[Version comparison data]
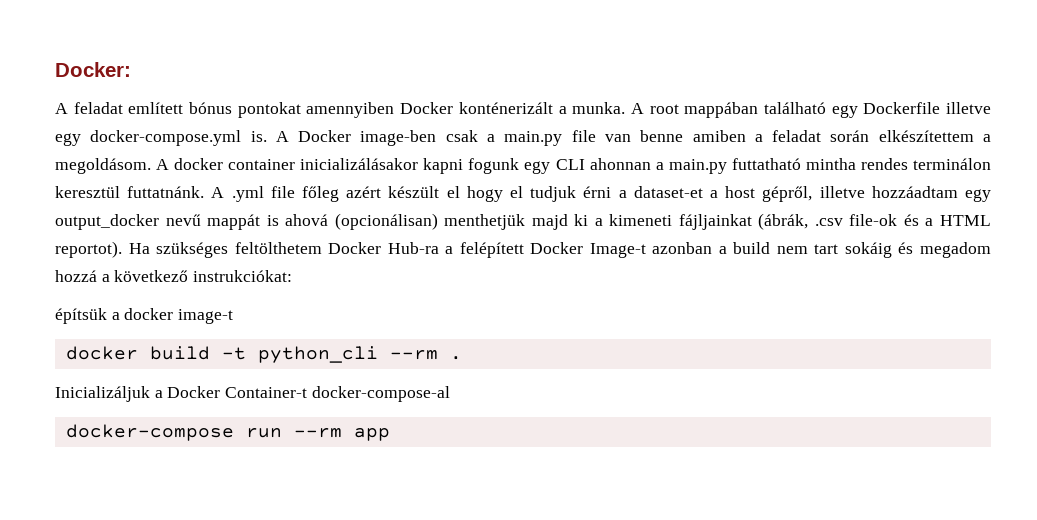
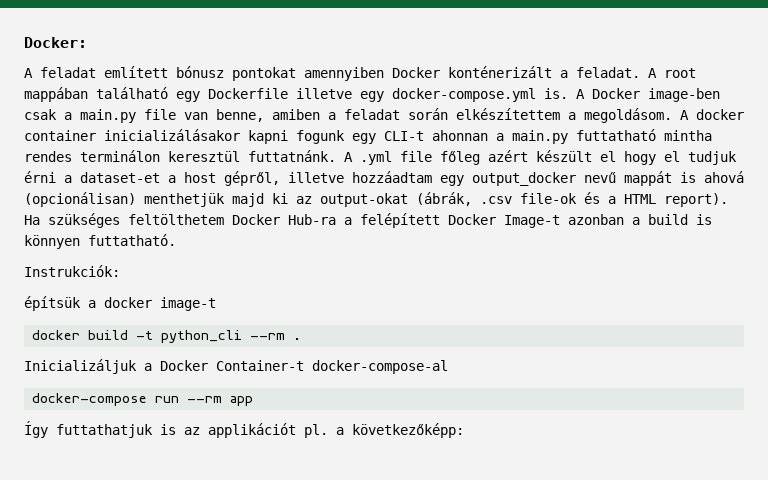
- A feladat említett bónus pontokat amennyiben Docker konténerizált a munka.
+ A feladat említett bónusz pontokat amennyiben Docker konténerizált a feladat.
- A Docker image-ben csak a main.py file van benne amiben a feladat során elkészítettem a megoldásom.
+ A Docker image-ben csak a main.py file van benne, amiben a feladat során elkészítettem a megoldásom.
- A docker container inicializálásakor kapni fogunk egy CLI ahonnan a main.py futtatható mintha rendes terminálon keresztül futtatnánk.
+ A docker container inicializálásakor kapni fogunk egy CLI-t ahonnan a main.py futtatható mintha rendes terminálon keresztül futtatnánk.
- A .yml file főleg azért készült el hogy el tudjuk érni a dataset-et a host gépről, illetve hozzáadtam egy output_docker nevű mappát is ahová (opcionálisan) menthetjük majd ki a kimeneti fájljainkat (ábrák, .csv file-ok és a HTML reportot).
+ A .yml file főleg azért készült el hogy el tudjuk érni a dataset-et a host gépről, illetve hozzáadtam egy output_docker nevű mappát is ahová (opcionálisan) menthetjük majd ki az output-okat (ábrák, .csv file-ok és a HTML report).
- Ha szükséges feltölthetem Docker Hub-ra a felépített Docker Image-t azonban a build nem tart sokáig és megadom hozzá a következő instrukciókat:
+ Ha szükséges feltölthetem Docker Hub-ra a felépített Docker Image-t azonban a build is könnyen futtatható.
+ Instrukciók:
+ Így futtathatjuk is az applikációt pl. a következőképp:

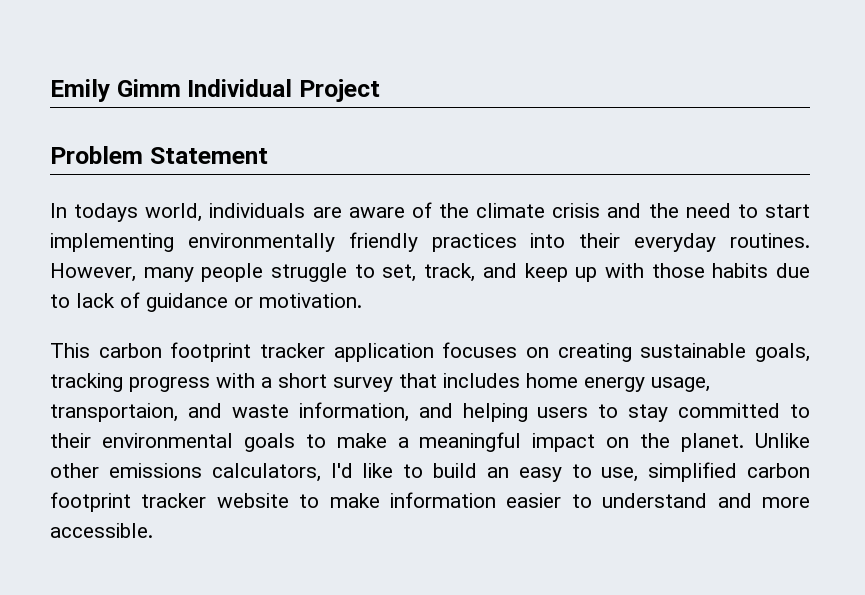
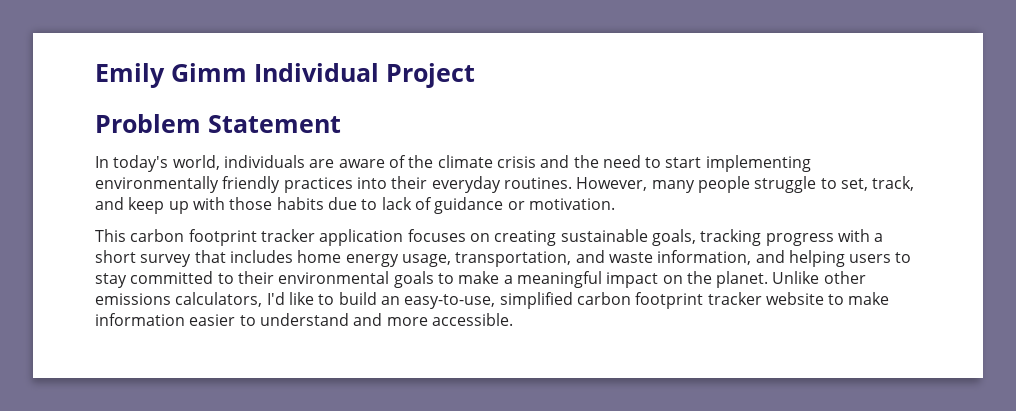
- In todays world, individuals are aware of the climate crisis and the need to start implementing environmentally friendly practices into their everyday routines.
+ In today's world, individuals are aware of the climate crisis and the need to start implementing environmentally friendly practices into their everyday routines.
- This carbon footprint tracker application focuses on creating sustainable goals, tracking progress with a short survey that includes home energy usage, transportaion, and waste information, and helping users to stay committed to their environmental goals to make a meaningful impact on the planet.
+ This carbon footprint tracker application focuses on creating sustainable goals, tracking progress with a short survey that includes home energy usage, transportation, and waste information, and helping users to stay committed to their environmental goals to make a meaningful impact on the planet.
- Unlike other emissions calculators, I'd like to build an easy to use, simplified carbon footprint tracker website to make information easier to understand and more accessible.
+ Unlike other emissions calculators, I'd like to build an easy-to-use, simplified carbon footprint tracker website to make information easier to understand and more accessible.

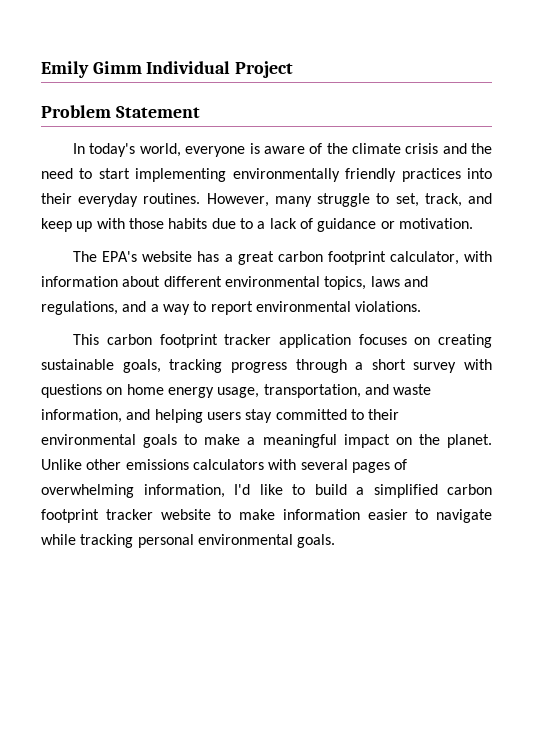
- In today's world, individuals are aware of the climate crisis and the need to start implementing environmentally friendly practices into their everyday routines.
+ In today's world, everyone is aware of the climate crisis and the need to start implementing environmentally friendly practices into their everyday routines.
- However, many people struggle to set, track, and keep up with those habits due to lack of guidance or motivation.
+ However, many struggle to set, track, and keep up with those habits due to a lack of guidance or motivation.
+ The EPA's website has a great carbon footprint calculator, with information about different environmental topics, laws and regulations, and a way to report environmental violations.
- This carbon footprint tracker application focuses on creating sustainable goals, tracking progress with a short survey that includes home energy usage, transportation, and waste information, and helping users to stay committed to their environmental goals to make a meaningful impact on the planet.
+ This carbon footprint tracker application focuses on creating sustainable goals, tracking progress through a short survey with questions on home energy usage, transportation, and waste information, and helping users stay committed to their environmental goals to make a meaningful impact on the planet.
- Unlike other emissions calculators, I'd like to build an easy-to-use, simplified carbon footprint tracker website to make information easier to understand and more accessible.
+ Unlike other emissions calculators with several pages of overwhelming information, I'd like to build a simplified carbon footprint tracker website to make information easier to navigate while tracking personal environmental goals.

■ Exercise brief ■
Return the lines above exactly; the images are not part of the copy.

■ Reply to the exercise ■
- A feladat említett bónus pontokat amennyiben Docker konténerizált a munka.
+ A feladat említett bónusz pontokat amennyiben Docker konténerizált a feladat.
- A Docker image-ben csak a main.py file van benne amiben a feladat során elkészítettem a megoldásom.
+ A Docker image-ben csak a main.py file van benne, amiben a feladat során elkészítettem a megoldásom.
- A docker container inicializálásakor kapni fogunk egy CLI ahonnan a main.py futtatható mintha rendes terminálon keresztül futtatnánk.
+ A docker container inicializálásakor kapni fogunk egy CLI-t ahonnan a main.py futtatható mintha rendes terminálon keresztül futtatnánk.
- A .yml file főleg azért készült el hogy el tudjuk érni a dataset-et a host gépről, illetve hozzáadtam egy output_docker nevű mappát is ahová (opcionálisan) menthetjük majd ki a kimeneti fájljainkat (ábrák, .csv file-ok és a HTML reportot).
+ A .yml file főleg azért készült el hogy el tudjuk érni a dataset-et a host gépről, illetve hozzáadtam egy output_docker nevű mappát is ahová (opcionálisan) menthetjük majd ki az output-okat (ábrák, .csv file-ok és a HTML report).
- Ha szükséges feltölthetem Docker Hub-ra a felépített Docker Image-t azonban a build nem tart sokáig és megadom hozzá a következő instrukciókat:
+ Ha szükséges feltölthetem Docker Hub-ra a felépített Docker Image-t azonban a build is könnyen futtatható.
+ Instrukciók:
+ Így futtathatjuk is az applikációt pl. a következőképp:

- In todays world, individuals are aware of the climate crisis and the need to start implementing environmentally friendly practices into their everyday routines.
+ In today's world, individuals are aware of the climate crisis and the need to start implementing environmentally friendly practices into their everyday routines.
- This carbon footprint tracker application focuses on creating sustainable goals, tracking progress with a short survey that includes home energy usage, transportaion, and waste information, and helping users to stay committed to their environmental goals to make a meaningful impact on the planet.
+ This carbon footprint tracker application focuses on creating sustainable goals, tracking progress with a short survey that includes home energy usage, transportation, and waste information, and helping users to stay committed to their environmental goals to make a meaningful impact on the planet.
- Unlike other emissions calculators, I'd like to build an easy to use, simplified carbon footprint tracker website to make information easier to understand and more accessible.
+ Unlike other emissions calculators, I'd like to build an easy-to-use, simplified carbon footprint tracker website to make information easier to understand and more accessible.

- In today's world, individuals are aware of the climate crisis and the need to start implementing environmentally friendly practices into their everyday routines.
+ In today's world, everyone is aware of the climate crisis and the need to start implementing environmentally friendly practices into their everyday routines.
- However, many people struggle to set, track, and keep up with those habits due to lack of guidance or motivation.
+ However, many struggle to set, track, and keep up with those habits due to a lack of guidance or motivation.
+ The EPA's website has a great carbon footprint calculator, with information about different environmental topics, laws and regulations, and a way to report environmental violations.
- This carbon footprint tracker application focuses on creating sustainable goals, tracking progress with a short survey that includes home energy usage, transportation, and waste information, and helping users to stay committed to their environmental goals to make a meaningful impact on the planet.
+ This carbon footprint tracker application focuses on creating sustainable goals, tracking progress through a short survey with questions on home energy usage, transportation, and waste information, and helping users stay committed to their environmental goals to make a meaningful impact on the planet.
- Unlike other emissions calculators, I'd like to build an easy-to-use, simplified carbon footprint tracker website to make information easier to understand and more accessible.
+ Unlike other emissions calculators with several pages of overwhelming information, I'd like to build a simplified carbon footprint tracker website to make information easier to navigate while tracking personal environmental goals.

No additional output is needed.